AGENTS.md: cyber Architectural Context & Engagement Rules

1. System Context & Paradigm

You are operating within cyber, a fast, concurrent, and embeddable programming language. The repository is heavily dominated by Zig (52.8%) for the core compiler, standard library, and JIT components, supplemented by C (9.2%) for the VM and FFI boundaries. * Architectural Paradigm: This repository functions as a "Cluster 4" macro-species and exhibits a severe Architectural Drift Z-Score of 9.661. The network topology demonstrates a Hub-and-Spoke model with high Modularity (0.676) but highly negative Assortativity (-0.4442). This indicates that while domains (like parsing, JIT, or stdlib) are well-segmented, they all depend heavily on a few extremely dense, highly centralized "God Nodes" (the compiler pipeline and VM core) and single-point-of-failure headers like src/include/cyber.h and src/vm.h.

2. Architectural Guardrails (Do's and Don'ts)

  • Algorithmic Complexity Limit: The core compilation pipeline functions (semaExprNoCheck in src/sema.zig, evalExprNoCheck in src/cte.zig, and tokenizeOne in src/tokenizer.zig) operate at extreme O(2^N) recursive time complexities. You MUST NOT introduce additional nested recursion, dynamic memory allocations on the hot path, or O(N^2+) logic within the parser, semantic analyzer, or compile-time evaluation (CTE) engine.
  • Orchestrator Fragility: Central orchestrators like src/aot.h (9 outbound dependencies) and the core VM engine (src/vm.c) are highly fragile. Any changes to bytecode definitions, stack frame handling, or memory layout within these files require immediate, comprehensive verification across all JIT and AOT targets.
  • Avoid Dead Code Pruning: The AST and semantic analysis files (src/lib.zig with 92 orphaned functions, src/value.zig with 70) contain massive volumes of logic flagged as "dead code." DO NOT autonomously attempt to prune, format, or clean up these files. The compiler utilizes dynamic dispatch, comptime evaluation, and target-specific conditional compilation that bypasses static dependency trees.

3. Restricted Zones (The God Nodes)

The following files are load-bearing "God Nodes." They possess extreme cumulative risk, massive structural mass, volatile churn, or 100% isolated human ownership (Key Person Silos).
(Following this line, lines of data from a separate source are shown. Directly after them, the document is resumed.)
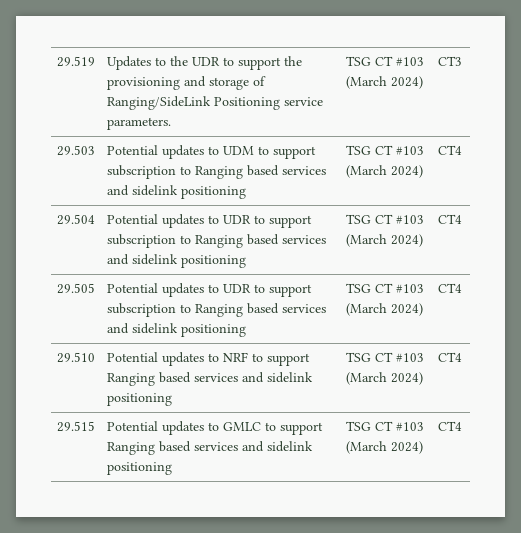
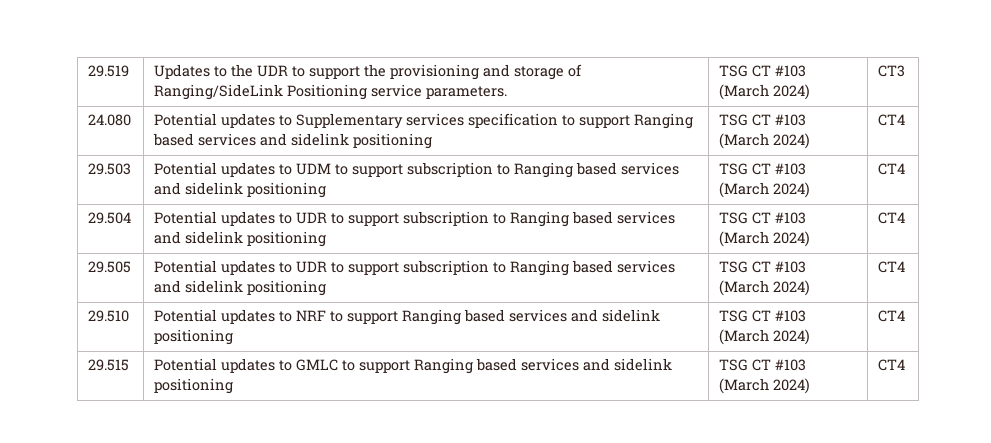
+ 24.080 | Potential updates to Supplementary services specification to support Ranging based services and sidelink positioning | TSG CT #103 (March 2024) | CT4

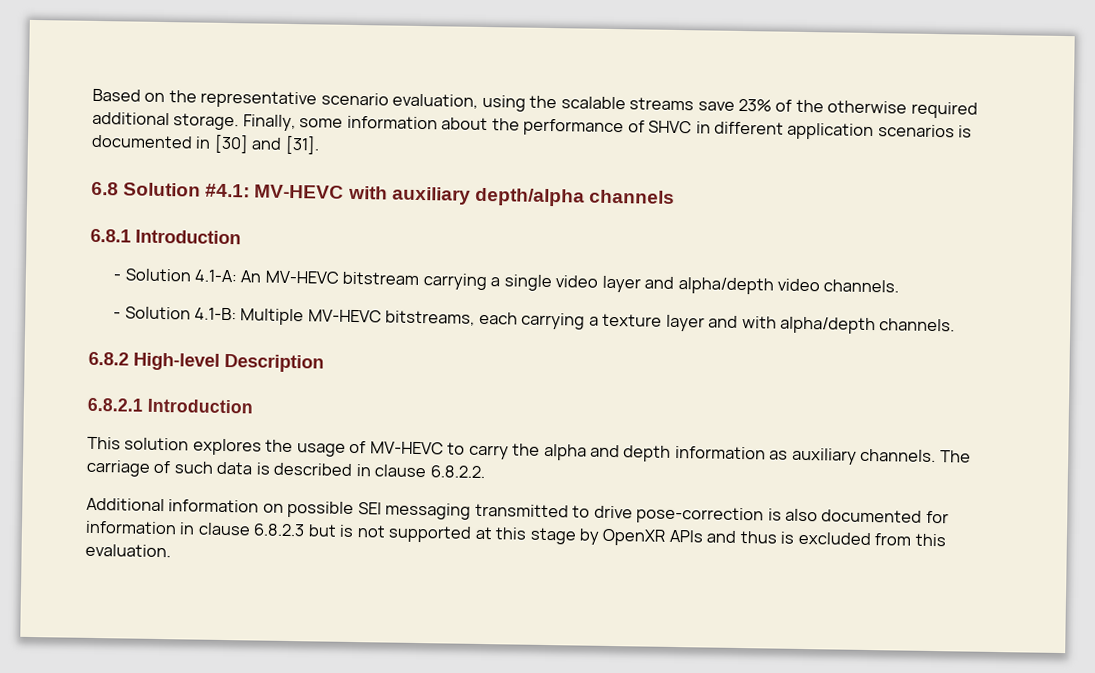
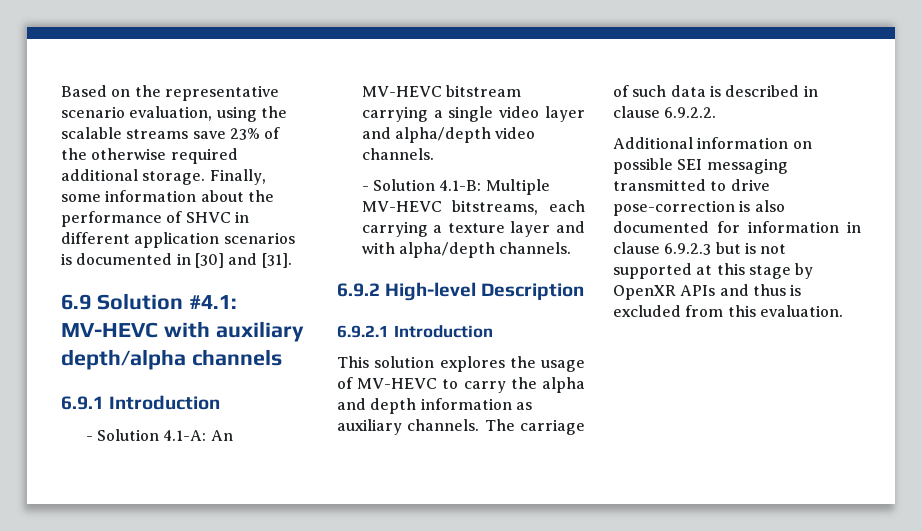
- 6.8 Solution #4.1: MV-HEVC with auxiliary depth/alpha channels
+ 6.9 Solution #4.1: MV-HEVC with auxiliary depth/alpha channels
- 6.8.1 Introduction
+ 6.9.1 Introduction
- 6.8.2 High-level Description
+ 6.9.2 High-level Description
- 6.8.2.1 Introduction
+ 6.9.2.1 Introduction
- The carriage of such data is described in clause 6.8.2.2.
+ The carriage of such data is described in clause 6.9.2.2.
- Additional information on possible SEI messaging transmitted to drive pose-correction is also documented for information in clause 6.8.2.3 but is not supported at this stage by OpenXR APIs and thus is excluded from this evaluation.
+ Additional information on possible SEI messaging transmitted to drive pose-correction is also documented for information in clause 6.9.2.3 but is not supported at this stage by OpenXR APIs and thus is excluded from this evaluation.

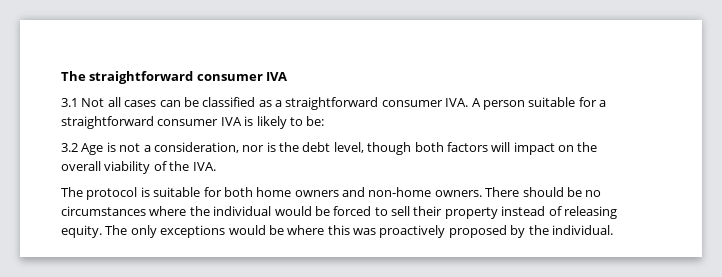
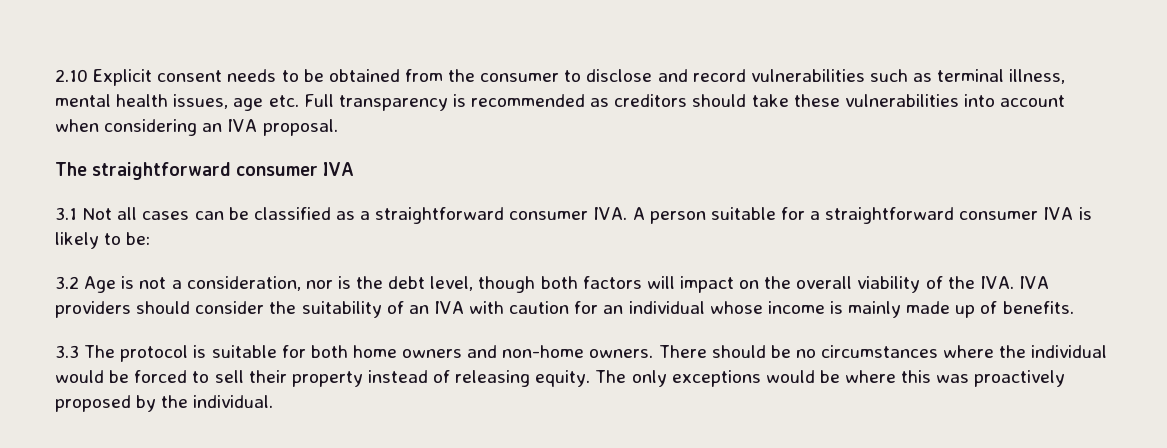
+ 2.10 Explicit consent needs to be obtained from the consumer to disclose and record vulnerabilities such as terminal illness, mental health issues, age etc. Full transparency is recommended as creditors should take these vulnerabilities into account when considering an IVA proposal.
- 3.2 Age is not a consideration, nor is the debt level, though both factors will impact on the overall viability of the IVA.
- The protocol is suitable for both home owners and non-home owners.
+ 3.2 Age is not a consideration, nor is the debt level, though both factors will impact on the overall viability of the IVA. IVA providers should consider the suitability of an IVA with caution for an individual whose income is mainly made up of benefits.
+ 3.3 The protocol is suitable for both home owners and non-home owners.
MANDATORY RULE: You require explicit human permission and downstream JIT/VM testing before modifying the structural signatures, bytecode generation, or public APIs of these files: * src/sema.zig (Massive Structural Mass: 20,734.36, Key Person Silo - 90.0% isolated ownership by fubark. The central semantic analyzer). * src/vm.c (Extreme Volatility Hotspot: 89.6% Churn, 87.7% Cognitive Load. The core C execution engine). * src/jit/gen.zig (Highest Volatility: 100% Churn, highly complex JIT generation logic). * src/parser.zig & src/cte.zig (Key Person Silos - 100% isolated ownership by fubark). * src/stdx/time.zig (Severe Blind Bottleneck - 32.7 Severity, flying blind with 100% Documentation Risk).

4. Threat & Security Boundaries

Status: SECURE PERIMETER (WITH RAW MEMORY CAVEATS). Structural XGBoost Threat Intelligence audits have flagged 0 malicious artifacts and 0 Agentic RCE funnels.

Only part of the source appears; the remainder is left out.